Dive Brief:
- Doctors would see their Medicare reimbursement fall by 2.9% on average next year if a new CMS payment rule is finalized.
- Regulators blamed statute requiring Medicare’s physician benefit to remain budget neutral for the cuts, which were immediately slammed by physician groups.
- However, it’s unlikely the cuts go into effect as proposed, as Congress historically steps in to mitigate dramatic decreases to doctor pay.
Dive Insight:
The CMS is proposing lowering the conversion factor used to translate the cost of providing medical services into physician payments by 2.8% for next year.
It’s the fifth straight year that regulators proposed slashing the conversion factor, according to the American Medical Association. Last year, the CMS finalized a 3.4% cut to the conversion factor, which was expected to lower physician payments by 1.25% on average.
However, Congress has prevented the worst of the reductions from going into effect. Spending legislation passed earlier this year enacted a temporary bump for services from March through December that reduced the cuts by about half.
In recent years, Washington has relieved on average 60% of the CMS’ proposed cuts, according to Brian Tanquilut, an equity analyst at Jefferies. If that trend holds true, physicians could see their reimbursement for 2025 fall by about 1.1% instead of 2.9%.
Still, associations representing U.S. doctors decried the proposed rule, arguing they’ve been forced to absorb higher costs without commensurate payment updates from the government.
They’re not the only groups raising the alarm. Recently, a key congressional advisory committee and top health officials in the Biden administration have also flagged that ongoing Medicare cuts are straining providers.
“The consecutive years of Medicare cuts demand a comprehensive legislative solution,” AMA President Bruce Scott said in a statement Wednesday. “A Band-Aid goes only so far when the patient is in dire need.”
Regulators’ hands are somewhat tied absent Congress overhauling how Medicare pays physicians. Under current law, the projected cost of all changes to the payment rule, called the physician fee schedule, have to be budget neutral. When Medicare adds reimbursement for more services or the cost of services increase — a salient determinant right now due to persistent inflation in the U.S. — the CMS has to lower the conversion factor as a result.
Amid fierce physician lobbying, lawmakers on the Hill have explored reform, including tying physicians’ annual payment update to the Medicare Economic Index, a measure of practice cost inflation. That fix is supported by most major physician groups. However, Congress has yet to arrive at a consensus solution.
Under the proposed rule, clinical social workers, clinical psychologists and anesthesiologists will see the largest average increase to their payments next year, with 4%, 3% and 2% bumps respectively.
Diagnostic testing facilities, interventional radiologists and vascular surgeons would see the biggest decreases of all specialties, at 2%.

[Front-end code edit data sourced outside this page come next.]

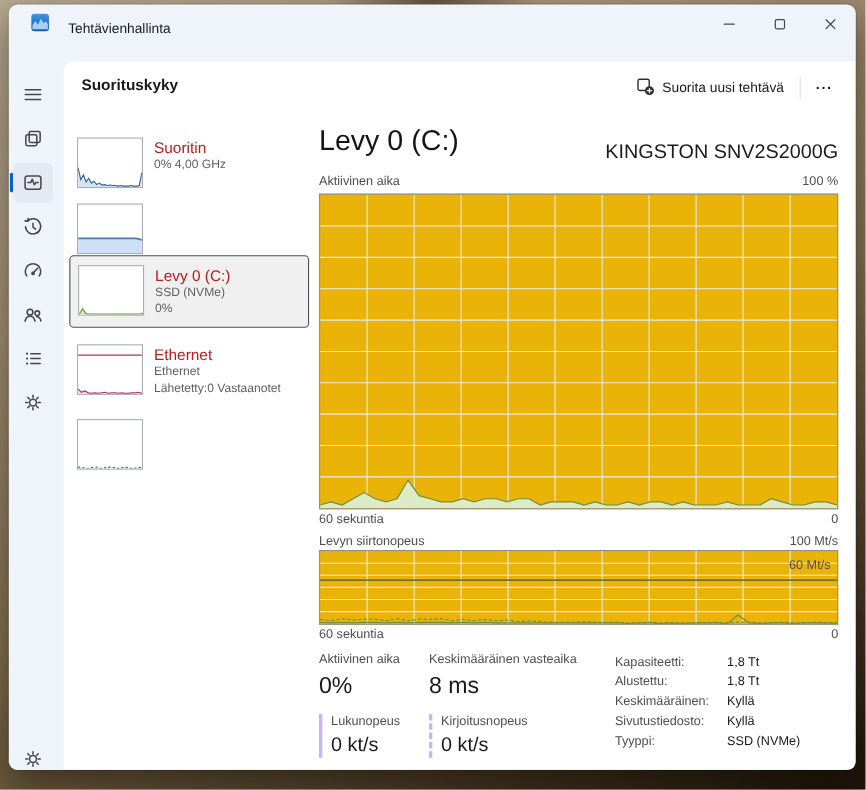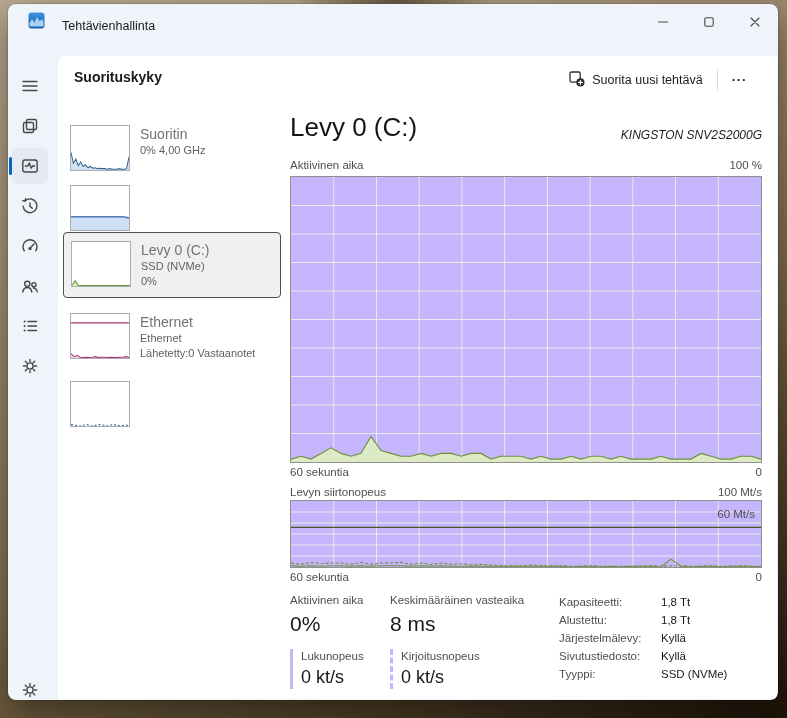--- a/index.html
+++ b/index.html
@@ -23,41 +23,41 @@
   .rail{position:absolute;left:0;top:52px;width:50px;bottom:0;}
   .rail-btn{position:absolute;left:4px;width:36px;height:36px;border:none;background:transparent;
     border-radius:5px;display:flex;align-items:center;justify-content:center;padding:0;}
   .rail-btn.selected{background:#e4e9f2;}
   .accent-bar{position:absolute;left:1px;width:3px;height:18px;border-radius:2px;background:#0067c0;}
   
   .card{position:absolute;left:50px;top:52px;width:719px;height:643px;background:#ffffff;
     border-top-left-radius:8px;}
   .card-header{position:absolute;left:0;top:0;right:0;height:48px;}
   .page-title{position:absolute;left:16px;top:13px;font-size:14px;font-weight:700;color:#191919;margin:0;}
-  .header-actions{position:absolute;right:20px;top:8px;display:flex;align-items:center;height:32px;}
+  .header-actions{position:absolute;right:10px;top:8px;display:flex;align-items:center;height:32px;}
   .run-btn{display:flex;align-items:center;gap:7px;border:none;background:transparent;
     font-family:inherit;font-size:12.5px;color:#1b1b1b;padding:6px 10px;border-radius:4px;}
   .hdr-divider{width:1px;height:20px;background:#dcdcdc;margin:0 4px;}
   .more-btn{border:none;background:transparent;font-size:13px;font-weight:700;letter-spacing:1.5px;
     color:#1b1b1b;padding:2px 10px 10px 10px;border-radius:4px;}
   
   .perf-item{position:absolute;left:5px;width:202px;display:flex;gap:10px;padding:5px 7px;border-radius:4px;}
   .perf-item.selected{background:#f0f0f0;border:1px solid #4f4f4f;padding:8px 7px;}
   .thumb{width:58px;height:44px;background:#fff;border:1px solid #a9adb3;flex:0 0 auto;}
   .thumb svg{display:block;width:100%;height:100%;}
-  .meta .t{font-size:14px;color:#737373;line-height:18px;}
+  .meta .t{font-size:14px;color:#b91c1c;line-height:18px;}
   .meta .s{font-size:11px;color:#5f5f5f;line-height:15px;white-space:nowrap;overflow:hidden;max-width:128px;}
   
   .detail{position:absolute;left:232px;top:0;width:472px;height:643px;}
   .main-title{position:absolute;left:0;top:56px;font-size:26px;font-weight:400;color:#151515;margin:0;}
-  .device{position:absolute;right:0;top:72px;font-size:12px;color:#1b1b1b;font-style:italic;}
+  .device{position:absolute;right:0;top:72px;font-size:18px;color:#1b1b1b;}
   .lab-row{position:absolute;left:0;width:472px;display:flex;justify-content:space-between;
     font-size:11.5px;color:#4e4e4e;}
   .row1{top:103px;} .axis1{top:410px;} .row2{top:430px;} .axis2{top:515px;}
-  .bigchart{position:absolute;left:0;width:470px;border:1px solid #8f8f8f;background:#c4b5fd;}
+  .bigchart{position:absolute;left:0;width:470px;border:1px solid #8f8f8f;background:#eab308;}
   .chart1{top:120px;height:285px;} .chart2{top:444px;height:66px;}
   .bigchart svg{display:block;width:100%;height:100%;}
   .scale-label{position:absolute;right:6px;top:7px;font-size:11.5px;color:#4e4e4e;}
   
   .stats{position:absolute;left:0;top:537px;width:472px;height:100px;}
   .stat-col{position:absolute;top:0;}
   .col1{left:0;} .col2{left:100px;} .col3{left:245px;width:227px;}
   .stat-label{font-size:11.5px;color:#4e4e4e;line-height:14px;}
   .stat-big{font-size:21px;color:#191919;margin-top:4px;line-height:26px;}
   .speed-block{margin-top:12px;padding-left:8px;border-left:3px solid #c4b5fd;}
@@ -336,21 +336,21 @@
           <div class="stat-col col3">
             <div class="drow">
               <span class="dlabel">Kapasiteetti:</span>
               <span class="dval">1,8 Tt</span>
               </div>
             <div class="drow">
               <span class="dlabel">Alustettu:</span>
               <span class="dval">1,8 Tt</span>
               </div>
             <div class="drow">
-              <span class="dlabel">Järjestelmälevy:</span>
+              <span class="dlabel">Keskimääräinen:</span>
               <span class="dval">Kyllä</span>
               </div>
             <div class="drow">
               <span class="dlabel">Sivutustiedosto:</span>
               <span class="dval">Kyllä</span>
               </div>
             <div class="drow">
               <span class="dlabel">Tyyppi:</span>
               <span class="dval">SSD (NVMe)</span>
               </div>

The rule also proposes a new set of advanced primary care services allowing providers to bundle existing codes for care management into a mix of encounter- and population-based payments. The new coding, which allows providers to adjust for patients’ health and social needs, is meant to nudge physicians towards providing more value-based care while simplifying billing for primary care services.
For the first time, the CMS is also proposing allowing eligible accountable care organizations — groups of providers that share financial risk for patient outcomes — access to a quarterly advance on savings they earn from managing patient care effectively. The prepaid savings are meant to encourage ACOs to invest in staffing and infrastructure, the CMS said.

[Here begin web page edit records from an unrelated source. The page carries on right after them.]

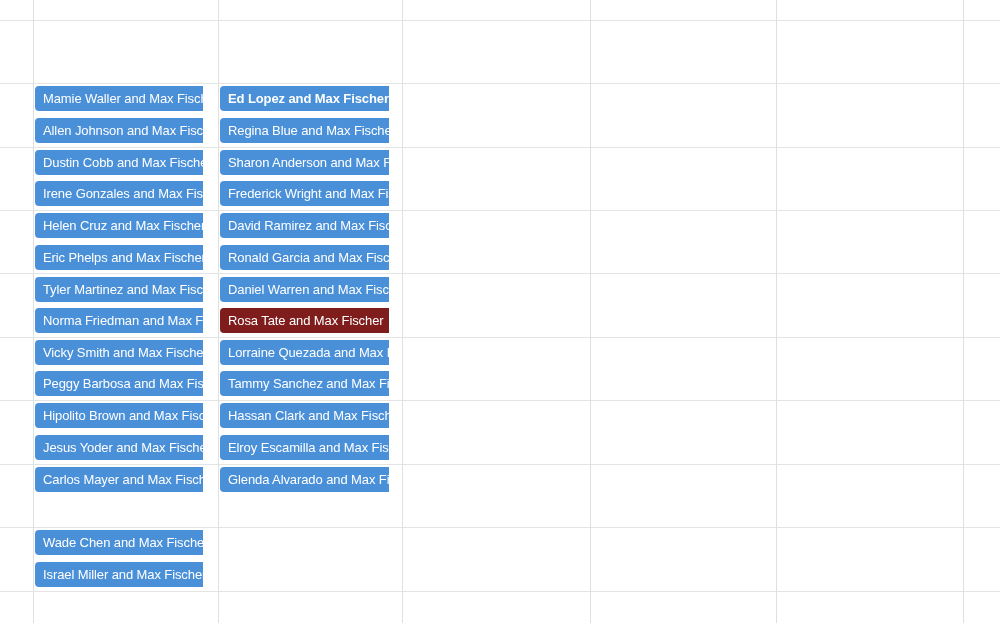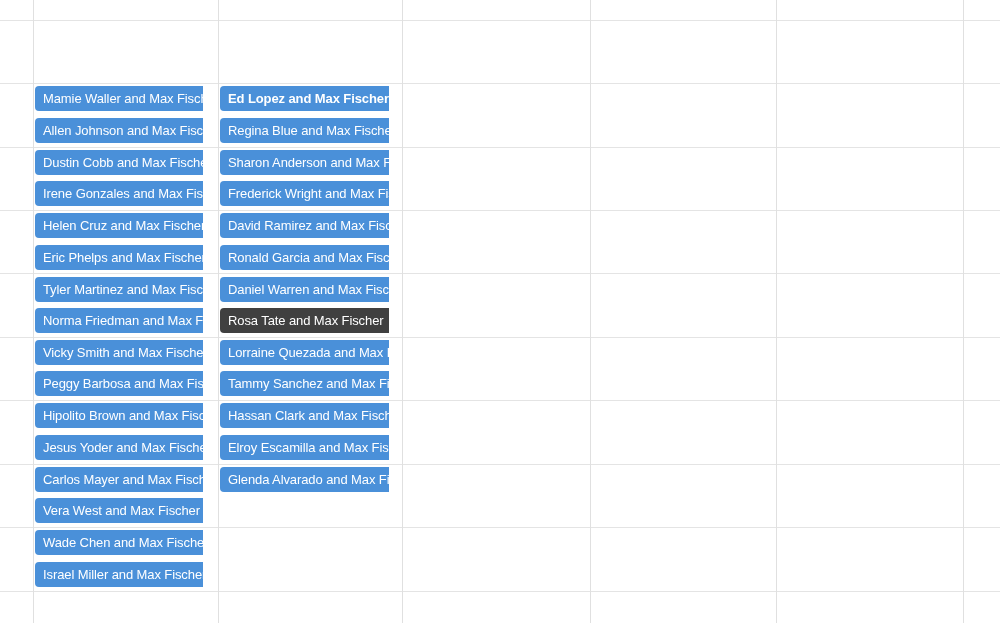--- a/index.html
+++ b/index.html
@@ -100,33 +100,32 @@
         <div class="event-chip" style="top: 181px; left: 1px; width: 184px; background: rgb(74, 144, 217); color: rgb(255, 255, 255);">Irene Gonzales and Max Fischer</div>
         <div class="event-chip" style="top: 213px; left: 1px; width: 184px; background: rgb(74, 144, 217); color: rgb(255, 255, 255);">Helen Cruz and Max Fischer</div>
         <div class="event-chip" style="top: 245px; left: 1px; width: 184px; background: rgb(74, 144, 217); color: rgb(255, 255, 255);">Eric Phelps and Max Fischer</div>
         <div class="event-chip" style="top: 277px; left: 1px; width: 184px; background: rgb(74, 144, 217); color: rgb(255, 255, 255);">Tyler Martinez and Max Fischer</div>
         <div class="event-chip" style="top: 308px; left: 1px; width: 184px; background: rgb(74, 144, 217); color: rgb(255, 255, 255);">Norma Friedman and Max Fischer</div>
         <div class="event-chip" style="top: 340px; left: 1px; width: 184px; background: rgb(74, 144, 217); color: rgb(255, 255, 255);">Vicky Smith and Max Fischer</div>
         <div class="event-chip" style="top: 371px; left: 1px; width: 184px; background: rgb(74, 144, 217); color: rgb(255, 255, 255);">Peggy Barbosa and Max Fischer</div>
         <div class="event-chip" style="top: 403px; left: 1px; width: 184px; background: rgb(74, 144, 217); color: rgb(255, 255, 255);">Hipolito Brown and Max Fischer</div>
         <div class="event-chip" style="top: 435px; left: 1px; width: 184px; background: rgb(74, 144, 217); color: rgb(255, 255, 255);">Jesus Yoder and Max Fischer</div>
         <div class="event-chip" style="top: 467px; left: 1px; width: 184px; background: rgb(74, 144, 217); color: rgb(255, 255, 255);">Carlos Mayer and Max Fischer</div>
-        <div class="event-chip" style="top: 498px; left: 1px; width: 184px; background: rgb(74, 144, 217); color: rgb(255, 255, 255);">Vera West and Max Fischer</div>
         <div class="event-chip" style="top: 530px; left: 1px; width: 184px; background: rgb(74, 144, 217); color: rgb(255, 255, 255);">Wade Chen and Max Fischer</div>
         <div class="event-chip" style="top: 562px; left: 1px; width: 184px; background: rgb(74, 144, 217); color: rgb(255, 255, 255);">Israel Miller and Max Fischer</div>
       </div>
       <div class="day-column" style="left: 219px; width: 170px;">
         <div class="event-chip" style="top: 86px; left: 1px; width: 184px; background: rgb(74, 144, 217); color: rgb(255, 255, 255); font-weight: bold;">Ed Lopez and Max Fischer</div>
         <div class="event-chip" style="top: 118px; left: 1px; width: 184px; background: rgb(74, 144, 217); color: rgb(255, 255, 255);">Regina Blue and Max Fischer</div>
         <div class="event-chip" style="top: 150px; left: 1px; width: 184px; background: rgb(74, 144, 217); color: rgb(255, 255, 255);">Sharon Anderson and Max Fischer</div>
         <div class="event-chip" style="top: 181px; left: 1px; width: 184px; background: rgb(74, 144, 217); color: rgb(255, 255, 255);">Frederick Wright and Max Fischer</div>
         <div class="event-chip" style="top: 213px; left: 1px; width: 184px; background: rgb(74, 144, 217); color: rgb(255, 255, 255);">David Ramirez and Max Fischer</div>
         <div class="event-chip" style="top: 245px; left: 1px; width: 184px; background: rgb(74, 144, 217); color: rgb(255, 255, 255);">Ronald Garcia and Max Fischer</div>
         <div class="event-chip" style="top: 277px; left: 1px; width: 184px; background: rgb(74, 144, 217); color: rgb(255, 255, 255);">Daniel Warren and Max Fischer</div>
-        <div class="event-chip" style="top: 308px; left: 1px; width: 184px; background: #404040; color: rgb(255, 255, 255);">Rosa Tate and Max Fischer</div>
+        <div class="event-chip" style="top: 308px; left: 1px; width: 184px; background: #7f1d1d; color: rgb(255, 255, 255);">Rosa Tate and Max Fischer</div>
         <div class="event-chip" style="top: 340px; left: 1px; width: 184px; background: rgb(74, 144, 217); color: rgb(255, 255, 255);">Lorraine Quezada and Max Fischer</div>
         <div class="event-chip" style="top: 371px; left: 1px; width: 184px; background: rgb(74, 144, 217); color: rgb(255, 255, 255);">Tammy Sanchez and Max Fischer</div>
         <div class="event-chip" style="top: 403px; left: 1px; width: 184px; background: rgb(74, 144, 217); color: rgb(255, 255, 255);">Hassan Clark and Max Fischer</div>
         <div class="event-chip" style="top: 435px; left: 1px; width: 184px; background: rgb(74, 144, 217); color: rgb(255, 255, 255);">Elroy Escamilla and Max Fischer</div>
         <div class="event-chip" style="top: 467px; left: 1px; width: 184px; background: rgb(74, 144, 217); color: rgb(255, 255, 255);">Glenda Alvarado and Max Fischer</div>
       </div>
       <div class="day-column" style="left: 403px; width: 186px;"></div>
       <div class="day-column" style="left: 591px; width: 184px;"></div>
       <div class="day-column" style="left: 777px; width: 185px;"></div>
       <div class="day-column" style="left: 964px; width: 36px;"></div>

The National Association of ACOs applauded the changes, with the group’s CEO Clif Gaus noting in a statement Wednesday they represent improvements to the Medicare Shared Savings Program.
The rule also proposes additional fines for drugmakers that fail to pay Medicare rebates on time from their drug prices rising faster than inflation, continuing implementation of the Inflation Reduction Act passed in 2022.
It would also allow Medicare to continue reimbursing providers for telehealth services next year. However, without congressional action, major restrictions on virtual care will go back into effect at the start of 2025.
The rule also proposes new payments for providers that help patients at high risk of suicide or overdose, digital tools for delivering behavioral health treatments and more drugs to treat opioid use disorder and overdoses.